Les ultrasons pour faciliter le traitement du cancer du cerveau

Le cerveau humain est protégé par une barrière physiologique de toutes les substances qui circulent dans le sang. Dans le cas où une personne est atteinte d’un cancer au niveau de son cerveau, cette protection pourra limiter l’efficacité du traitement par chimiothérapie. De nombreux professionnels de la santé étudient désormais des alternatives à ce traitement pour rendre perméable ce filtre protecteur. C’est ainsi qu’on vient tester le traitement par ultrasons qui semblent apporter une bonne réponse à ce problème.

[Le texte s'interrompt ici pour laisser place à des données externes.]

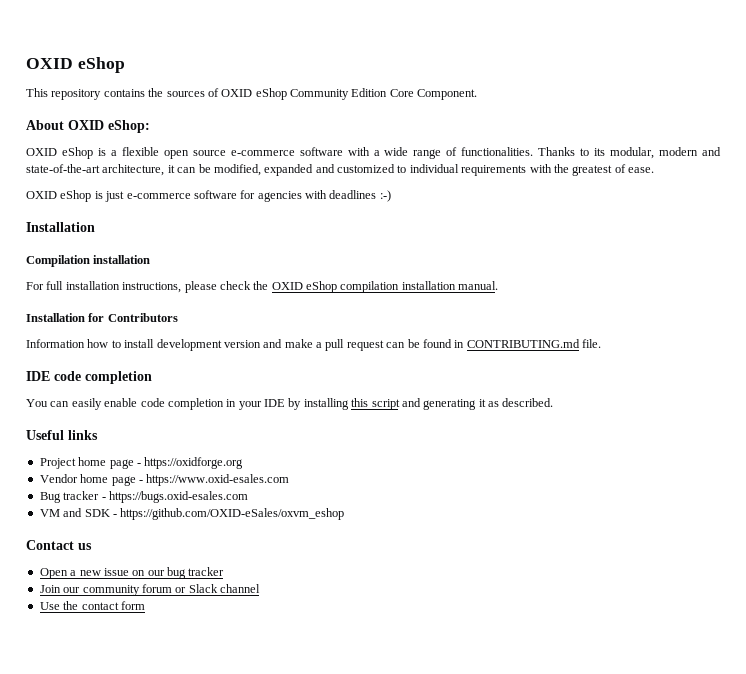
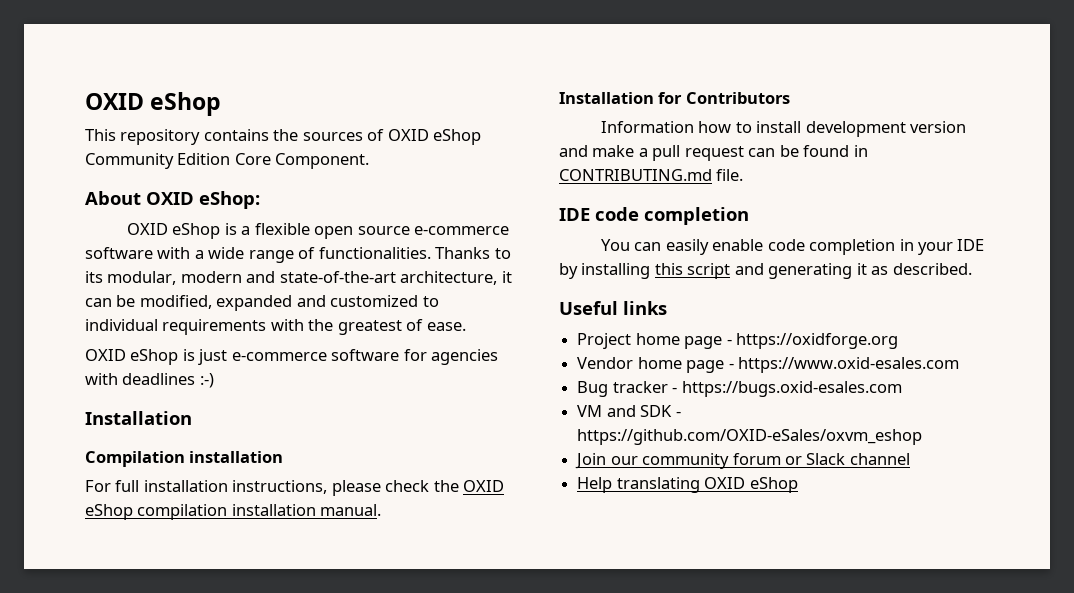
[26,540,92,550] [39,567,225,579] // Contact us // Open a new issue on our bug tracker -> (923, 437) none
[39,601,145,610] Use the contact form -> [577,477,798,493] Help translating OXID eShop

Les limites des traitements anti-cancer habituels

Le corps humain est un sujet très complexe, notamment pour la partie du cerveau où il existe tout un monde. En effet, le cerveau est protégé par une couche de cellules qui agit comme un filtre très sélectif contre les substances dangereuses qui circulent dans le sang. Si cette barrière est bien là, rien ne pourra passer et affecter le cerveau, même les traitements médicaux quand une tumeur cérébrale est identifiée.

Lorsqu’on diagnostique une tumeur cérébrale cancéreuse, la « solution » la plus envisagée est un acte neurochirurgical. Il s’agit de longues et rudes séances de chimiothérapie ou de radiothérapie qui fatiguent la personne malade. Le problème réside dans l’efficacité de ce traitement à cause du filtre qui protège le cerveau : avec cette thérapie, seuls quelques molécules peuvent franchir la barrière et augmenter la dose n’est jamais une bonne chose à faire, ceci peut causer d’énormes damages à l’organisme.

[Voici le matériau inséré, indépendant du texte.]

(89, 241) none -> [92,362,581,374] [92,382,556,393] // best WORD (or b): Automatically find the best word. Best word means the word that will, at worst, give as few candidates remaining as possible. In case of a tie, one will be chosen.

Les ultrasons, la solution idéale ?

L’usage des ultrasons dans la médecine est désormais courant. Par exemple, la France se présente comme leader de ce marché grâce à la société Acteon, présidée par Marie-Laure Pochon, qui est la première au monde en matière d’équipements médicaux à ultrasons. Si le groupe de Marie-Laure Pochon est aussi performant dans ce domaine, c’est que les ultrasons présentent une solution efficace à la correction des tumeurs cérébrales.

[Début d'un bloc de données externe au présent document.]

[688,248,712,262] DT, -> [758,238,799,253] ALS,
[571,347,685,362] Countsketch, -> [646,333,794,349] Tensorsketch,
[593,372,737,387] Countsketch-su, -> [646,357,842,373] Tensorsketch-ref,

Cette technique a été vérifiée, en juillet 2014, par une équipe de chercheurs de l’hôpital La Pitié-Salpêtrière – service de neuro-oncologie- et de l’Institut du Cerveau et de la Moelle qui ont effectué un essai clinique sur 20 patients affichant un cas de récidive de tumeur cérébrale maligne en faisant appel à l’appareil « SonoCloud ». Ce dispositif permet de perméabiliser temporairement la barrière physiologique pour une période de 6 heures durant laquelle l’injection intraveineuse de la molécule thérapeutique serait possible. Selon un communiqué de cet hôpital, l’administration de la molécule sera cinq fois plus efficace que dans le cas ordinaire. Les chercheurs affirment également que d’après leurs tests, l’ouverture de la barrière hémato-encéphalique avec ce système d’ultrasons ne présentent aucun risque sur le cerveau et elle est tolérée chez les patients. Au contraire, elle permet d’optimiser la thérapie par chimio dans le cerveau.